Quite why anyone would do this is unknown,we didnt hear it as it was bucketing down with rain for most of the night but its made a right mess of the van,despite washing it numerous times there is still huge grease spots all over it.

Havent let it ruin our trip but wouldnt want it to happen to anyone else so please avoid.


----------



## p-c (Oct 27, 2007)

Hi
I'm surprised. We stayed there last summer and although there was a lot of comings and goings from lads in cars, even at 5am, they were way over the otherside of the massive car park. They were all going to the ice cream parlour/coffee shop.
Good stop, other than your experience, shade, space and free EHU. Short walk into a small town with moated "castle/house" and a bustling market.
Were you on your own when there or were other vans also on the sosta? I hope you get it all cleaned up OK.
p-c


----------



## scoobypete (Sep 5, 2012)

no other vans apart from a couple that looked like they had been there most of the winter.

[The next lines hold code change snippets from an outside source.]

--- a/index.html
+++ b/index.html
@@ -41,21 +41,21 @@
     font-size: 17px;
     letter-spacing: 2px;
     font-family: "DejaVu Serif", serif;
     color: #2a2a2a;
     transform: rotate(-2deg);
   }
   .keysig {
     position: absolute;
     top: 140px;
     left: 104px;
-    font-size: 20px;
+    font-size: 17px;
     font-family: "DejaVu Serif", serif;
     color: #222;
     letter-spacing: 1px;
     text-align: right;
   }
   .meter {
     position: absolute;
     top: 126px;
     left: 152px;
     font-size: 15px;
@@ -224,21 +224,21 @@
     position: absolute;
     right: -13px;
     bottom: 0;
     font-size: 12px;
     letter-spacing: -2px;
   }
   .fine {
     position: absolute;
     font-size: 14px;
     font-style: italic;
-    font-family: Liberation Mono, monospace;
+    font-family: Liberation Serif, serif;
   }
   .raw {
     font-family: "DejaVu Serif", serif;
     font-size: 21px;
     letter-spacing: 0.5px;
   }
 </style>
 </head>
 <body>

We were parked on our own with our friends car next to us.


----------



## dolcefarniente (Jan 2, 2012)

Maybe you got away lightly..Could've been about to rob then disturbed. Diesel may have been to stop you driving away. Strange thing to do though


----------



## hmh (Jun 25, 2008)

*avoid Fontanellato*

How very sad. It is one of our favourite stop-overs, we have been there many times. 
Is it worth anyone reporting the incident to the town?

Helen


----------



## nukeadmin (Oct 10, 2003)

is Fontellanato in our campsite database as can't find it ?
If not why not add it plus a note about your experience


----------



## hmh (Jun 25, 2008)

*avoid Fontanellato*

It is not a campsite but a sosta, large carpark, water and emptying facilities for mh's, sweet little town with a castle with moat and museum.

Helen


----------



## peejay (May 10, 2005)

Fontanellato sosta here...

http://www.motorhomefacts.com/modules.php?name=Campsites&op=display_results&csid=3580

We looked at it last year and didn't fancy it, one of those 'gut feelings' and someone else did too if you read the review. We moved on up the road to Soragna where we had a nice nights sleep in the town square which has much better reports....

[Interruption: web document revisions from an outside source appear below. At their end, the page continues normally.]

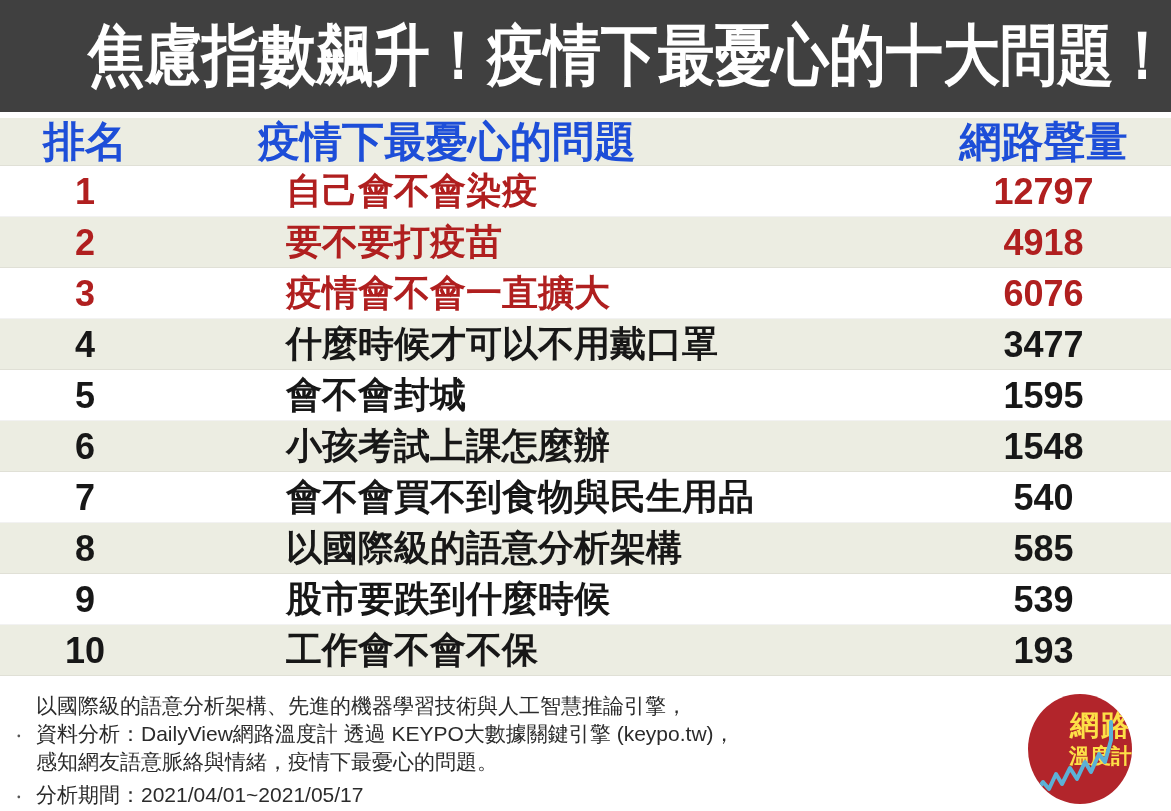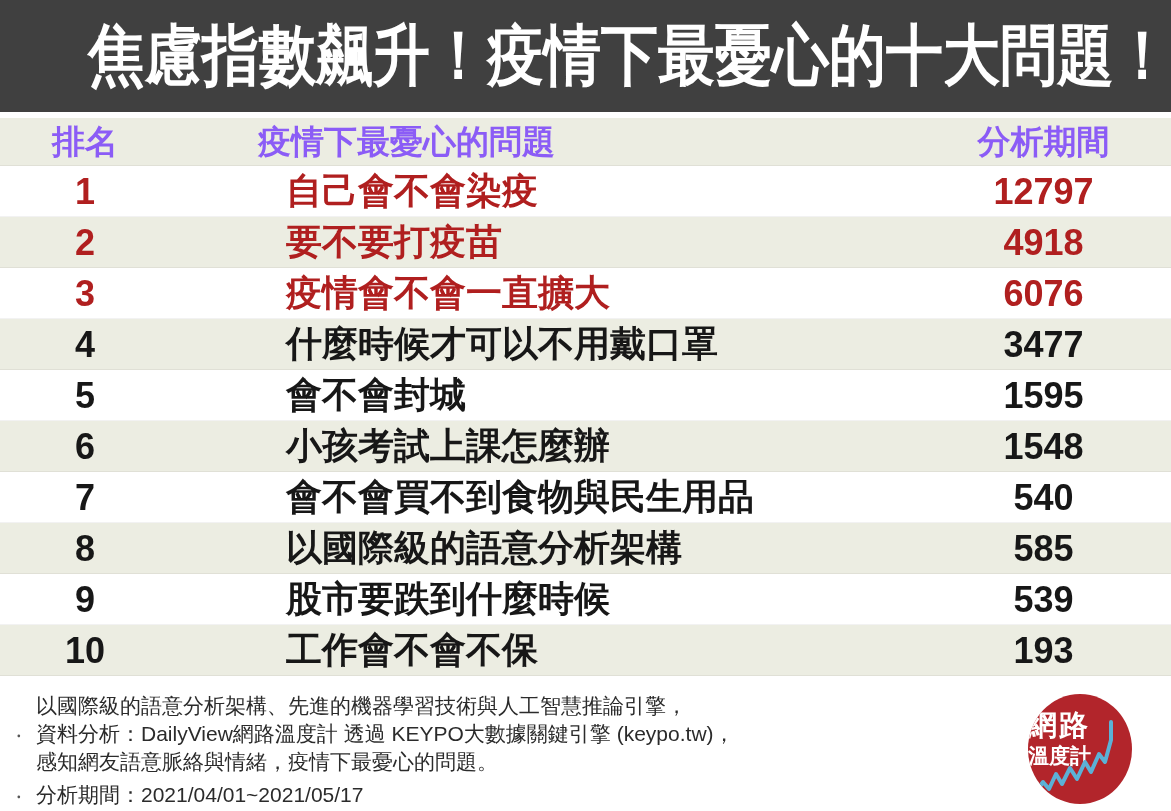--- a/index.html
+++ b/index.html
@@ -21,21 +21,21 @@
     transform:scaleY(1.16); transform-origin:center;
   }
   
   .table { margin-top:6px; }
   .t-row {
     display:flex; align-items:center;
     height:51px; font-weight:bold; font-size:36px; color:#171717;
     box-shadow: inset 0 -1px 0 rgba(0,0,0,0.05);
   }
   .t-row.header {
-    height:48px; background:#ecede2; font-size:33px; color:#8b5cf6;
+    height:48px; background:#ecede2; font-size:42px; color:#1d4ed8;
   }
   .cell-rank  { width:170px; text-align:center; }
   .cell-q     { flex:1; padding-left:116px; }
   .header .cell-q { padding-left:88px; }
   .cell-vol   { width:255px; text-align:center; }
   .t-row.r-even { background:#ffffff; }
   .t-row.r-odd  { background:#ecede2; }
   .t-row.top { color:#b01f1f; }
   
   .footer {
@@ -44,42 +44,42 @@
     font-size:21px; color:#2b2b2b; line-height:28px;
   }
   .note-line { white-space:nowrap; }
   .note-line .bullet { display:inline-block; width:20px; text-align:left; color:#555; }
   .note-line.cont { padding-left:20px; }
   .note-line.last { margin-top:5px; }
   
   .logo {
     position:absolute; right:39px; top:18px;
     width:104px; height:110px; border-radius:50%;
-    background:#b2252b; color:#ffffff; text-align:left;
+    background:#b2252b; color:#fde047; text-align:right;
     font-weight:bold; overflow:hidden;
   }
   .logo .l1 { margin-top:16px; font-size:29px; letter-spacing:2px; line-height:30px; }
   .logo .l2 { font-size:21px; letter-spacing:0px; line-height:32px; }
   .logo svg { position:absolute; left:0; top:0; pointer-events:none; }
 </style>
 </head>
 <body>
 
 <div class="page">
 
   <div class="title-bar">
     <h1>焦慮指數飆升！疫情下最憂心的十大問題！</h1>
   </div>
 
   <div class="table">
 
     <div class="t-row header">
       <div class="cell-rank">排名</div>
       <div class="cell-q">疫情下最憂心的問題</div>
-      <div class="cell-vol">分析期間</div>
+      <div class="cell-vol">網路聲量</div>
     </div>
 
     <div class="t-row r-even top">
       <div class="cell-rank">1</div>
       <div class="cell-q">自己會不會染疫</div>
       <div class="cell-vol">12797</div>
     </div>
 
     <div class="t-row r-odd top">
       <div class="cell-rank">2</div>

http://www.motorhomefacts.com/modules.php?name=Campsites&op=display_results&csid=4853

Pete


----------



## Sandy_Saunders (Nov 17, 2008)

We stopped there last march, arriving early afternoon. I went for a look round the town, when I returned there were two or three shifty looking characters looking at the van. An hour or so later one of these returned in a black car and drove slowly round and round looking at the van all the time. 

I must admit that this worried me, so we upped sticks and moved to another Sosta at Soragna, which is about five miles away.

So the problems of the OP doesn't surprise me, but it is a shame as it is otherwise a nice place.

I put a mention of our experience on the review at the time. Please take note if you are thinking of stopping over there.  

Sandy


----------



## scoobypete (Sep 5, 2012)

Not just us then,think we need to make someone aware of this?


----------



## steco1958 (Mar 5, 2009)

scoobypete said:


> Not just us then,think we need to make someone aware of this?


You have with the report you have made on the site


----------



## Sandy_Saunders (Nov 17, 2008)

scoobypete said:


> Not just us then,think we need to make someone aware of this?


In retrospect, I suspect that it is well known in continental motorhome circles. The sosta is very handily placed for the main motorway south from Switzerland to Parma and points south and you would think that it would be popular, but it was deserted when we arrived.

Not sure what can be done except to put a stronger review in the campsite reviews section. Perhaps you could oblige with an account of your experiences.

Did you inform the local police? It may be that the authorities are not aware of the activities of these characters. There wasn't much I could do by way of reporting because I was acting on my suspicions rather than an actual attack.

Sandy


----------



## helenoftroy (Apr 25, 2006)

*Fontanellato*

Oh dear- I've just read about the sosta and I'm so sorry to hear about what happened. We have stayed there for the last four years en route to Ancona and never had anything happen. The toilets have never been open and the waste dump always seems to have been 'mis-used' to be polite...last year we watched Italians appearing to squirt water into their van doorway...don't know what they were doing.

I've just been on http://www.areasostaitalia.it/index.php?IdAreaS=249 and on http://www.campercontact.com/it/campersite/detail/id/6435#prId and it looks like the area now has a barrier and electricity which we never noticed before. Has anyone been recently? Is it a better idea to go to Solagna?


----------